Eccomi qua! Sapevo che sarebbe finita così.

Qualcuno potrebbe dire: troppo comodo a dirlo adesso a cose fatte.

Nessuno prima poteva prevederlo, immaginarlo, un vero fulmine a ciel sereno.

Questo può dirlo un estraneo, ma non chi ha vissuto per anni insieme a loro.

 

Sono quasi uno di famiglia, uno che, si può dire, è stato al centro della loro vita.

Vedete, purtroppo avevo capito da tempo che le cose stavano cambiando in peggio, in maniera irreversibile e inarrestabile.

Se avete la compiacenza di ascoltarmi vi spiego tutto in poche parole.

 

Lo so, devo fare in fretta che di tempo me ne resta ben poco.

Ora mi vedete così, mezzo distrutto, ma ho conosciuto tempi migliori: all'epoca del loro matrimonio ero il miglior armadio sul mercato.

E all'inizio tutto funzionava alla perfezione.

Ogni abito aveva il suo appendiabiti: lei era attenta a queste cose.

Una sezione dell'armadio era per lui e una per lei.

Le camicie di lui impilate a croce per evitare che i colletti si schiacciassero, quelle di lei appese tutte in ordine.
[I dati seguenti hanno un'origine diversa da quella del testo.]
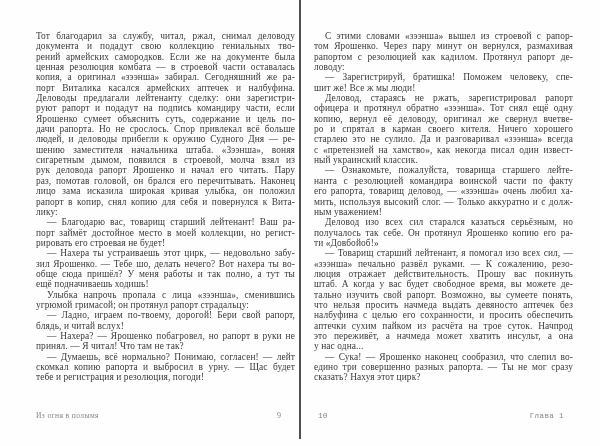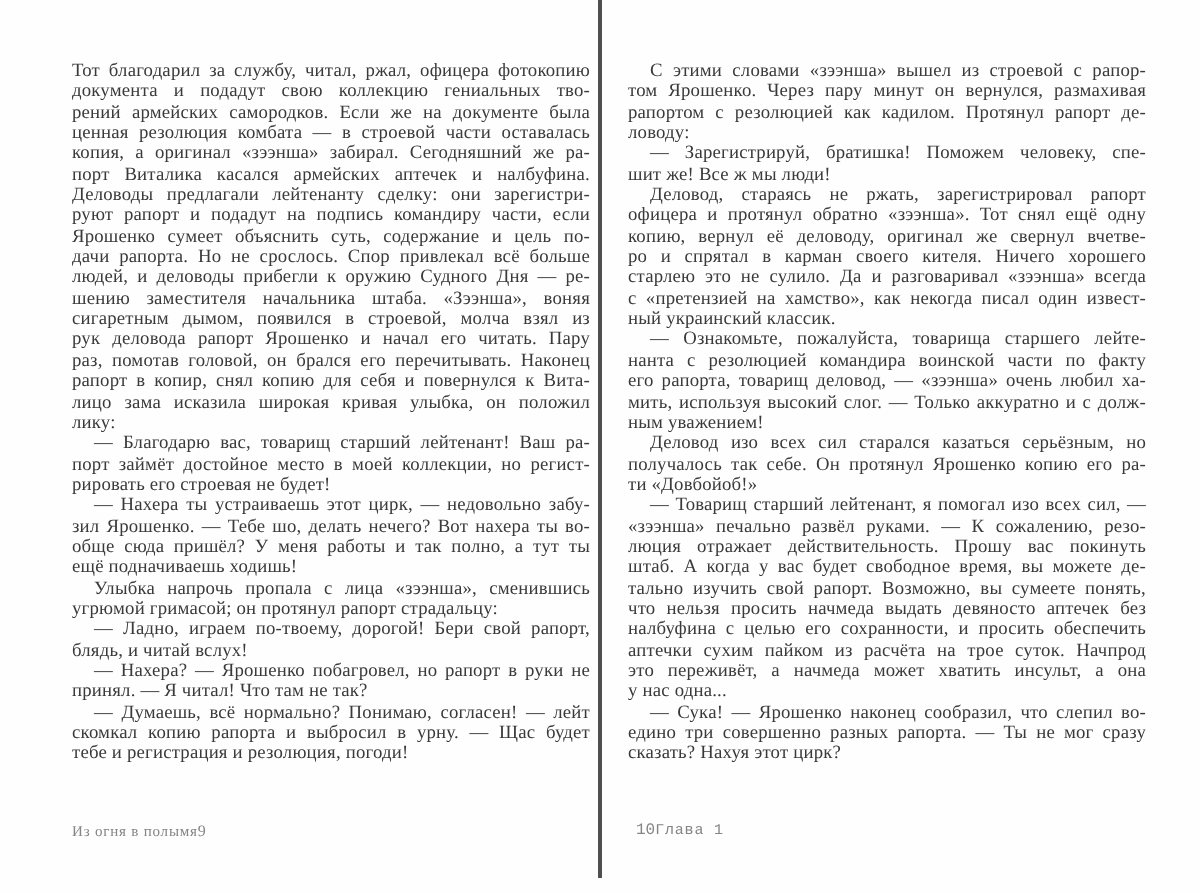"Тот благодарил за службу, читал," div.line { text: офицера фотокопию -> снимал деловоду }
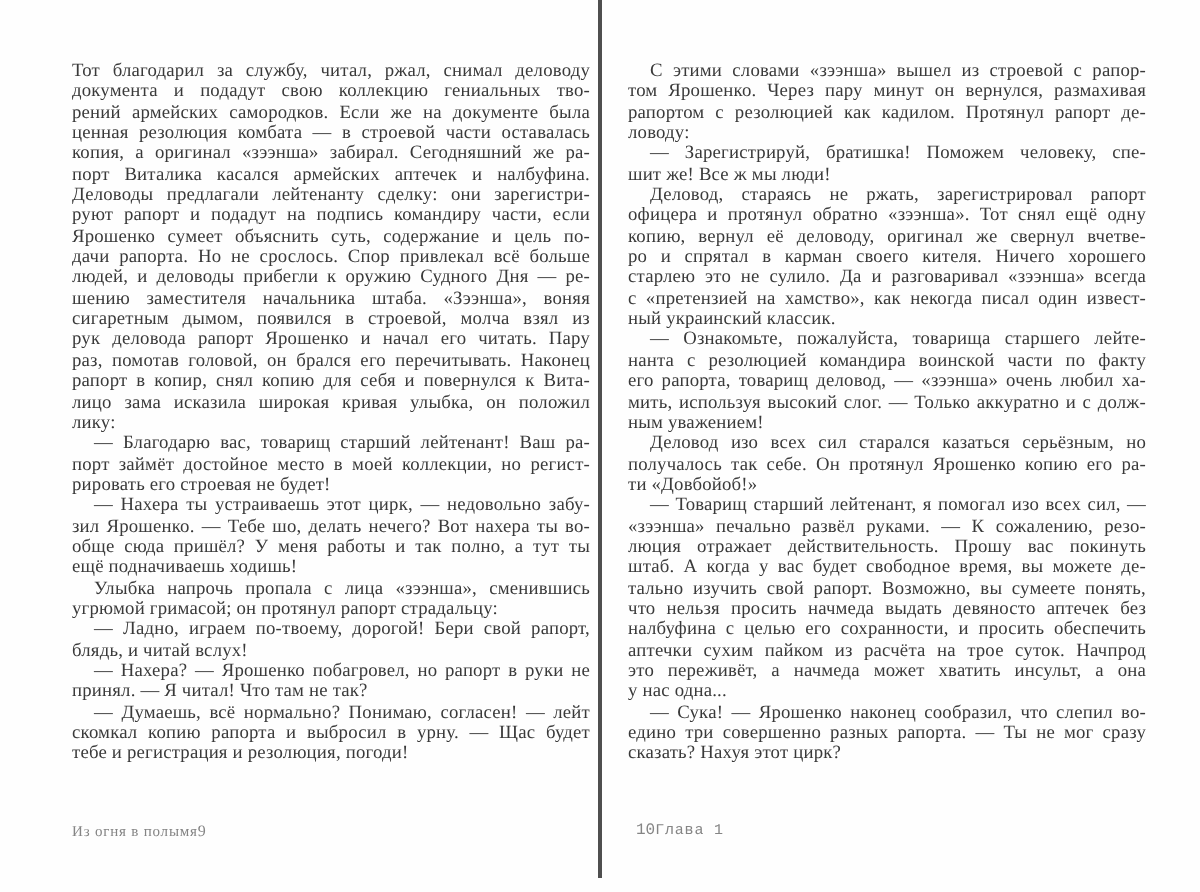"рапорт в копир, снял копию" div.line { order: before "лицо зама исказила широкая кривая" -> after "лицо зама исказила широкая кривая" }
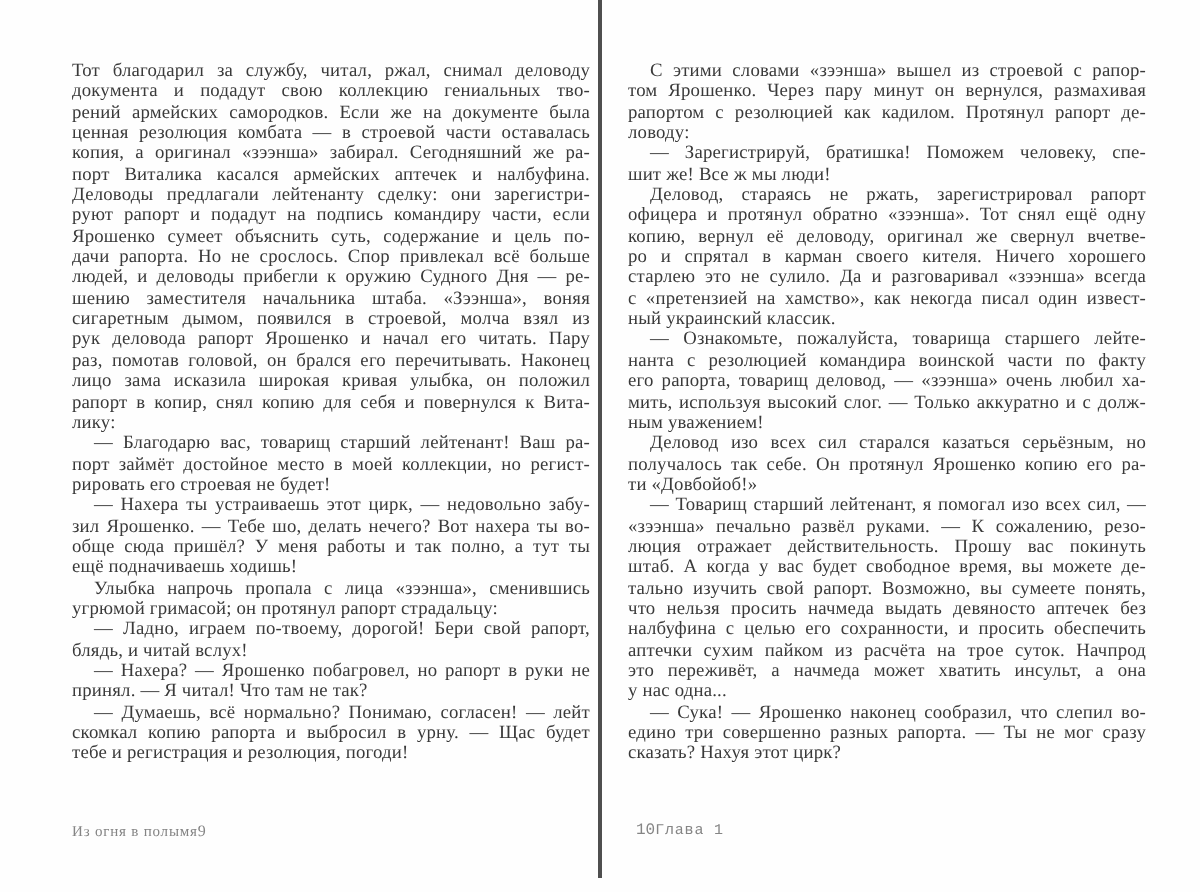"Из огня в полымя" .footer { justify-content: flex-start -> space-between }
Al mio interno scatole colorate per le calze, le sciarpe, i foulard e sulle ante dei fantastici appendi-cravatte.

E lui la mattina trovava senza colpo ferire la cravatta giusta

Poi sempre ero profumato da una miscela che preparava lei con lavanda, chiodi di garofano, castagne d'India e scorza essiccata di limone in piccole bustine di tela di lino.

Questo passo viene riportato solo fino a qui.